Four general rehabilitation aims were identified: neuromusculoskeletal, cardiorespiratory, functional, and sensory rehabilitation. Neuromusculoskeletal rehabilitation aims focus on the recovery of muscles, bones, and joints (based on Body functions, chapter 7 in the WHO's ICF-CY: Neuromusculoskeletal and movement-related functions). 23 Cardiorespiratory rehabilitation aims to improve heart and lung function to enhance endurance, oxygenation, and overall cardiovascular health (Body structures, chapter 4, WHO ICF-CY: Functions of the cardiovascular, haematological, immunological and respiratory systems). 23 Functional rehabilitation (Activities and participation, chapter 2, WHO ICF-CY: General tasks and demands) 23 focuses on enabling individuals to perform daily activities and regain independence. Sensory rehabilitation (Body functions, chapter 2, WHO ICF-CY: Sensory functions and pain) 23 aims to adapt or improve sensory processing of pain and fatigue.
Digital play
Digital play was divided into five categories (Figure 3, Table 3): traditional gaming platforms (n = 51); extended reality (n = 5); robotics and assistive technology (n = 13); sensors (n = 12); and rehabilitation systems (n = 9).

Conceptual framework of gaming technologies utilizing digital play and rehabilitation.
Description of the technologies in the five categories of the conceptual framework.

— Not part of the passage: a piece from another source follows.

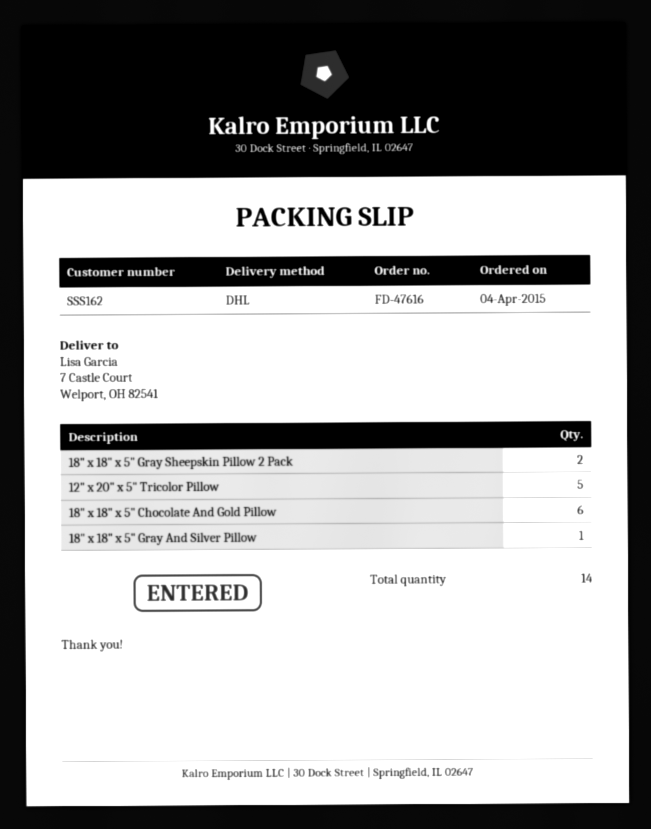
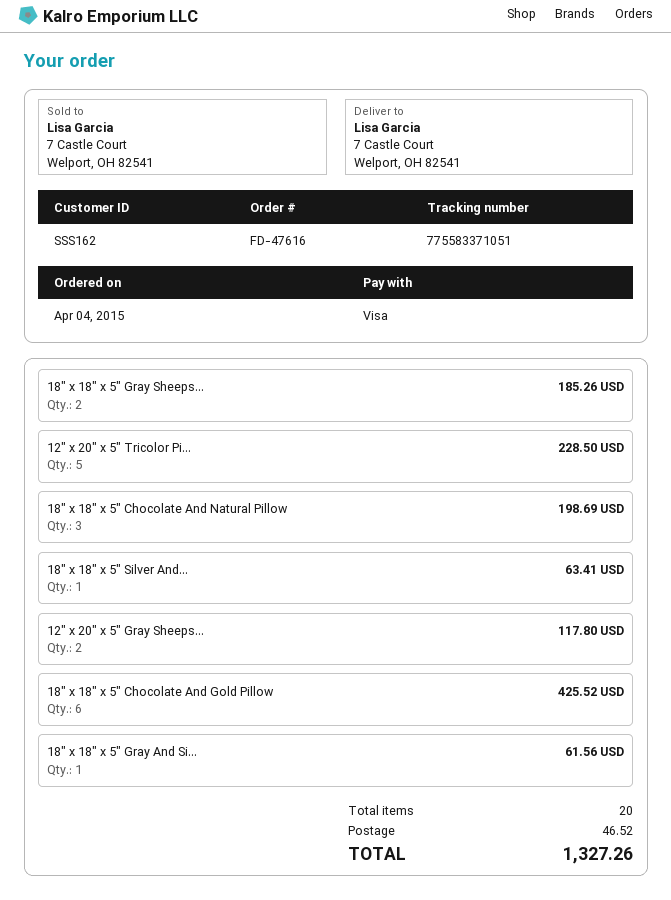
18" x 18" x 5" Chocolate And Natural Pillow: none -> 3
18" x 18" x 5" Silver And...: none -> 1
12" x 20" x 5" Gray Sheeps...: none -> 2
total quantity: 14 -> 20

Traditional gaming platforms
Over half of the studies (51/90 studies) were in the category of traditional gaming platforms, which were used most frequently across clinical settings (Table 4) and primarily aimed at neuromusculoskeletal and functional outcomes (Figure 4). They were used for children with neurological, oncological/haematological, surgical, pulmonary, and rheumatological diseases, as well as in emergency medicine.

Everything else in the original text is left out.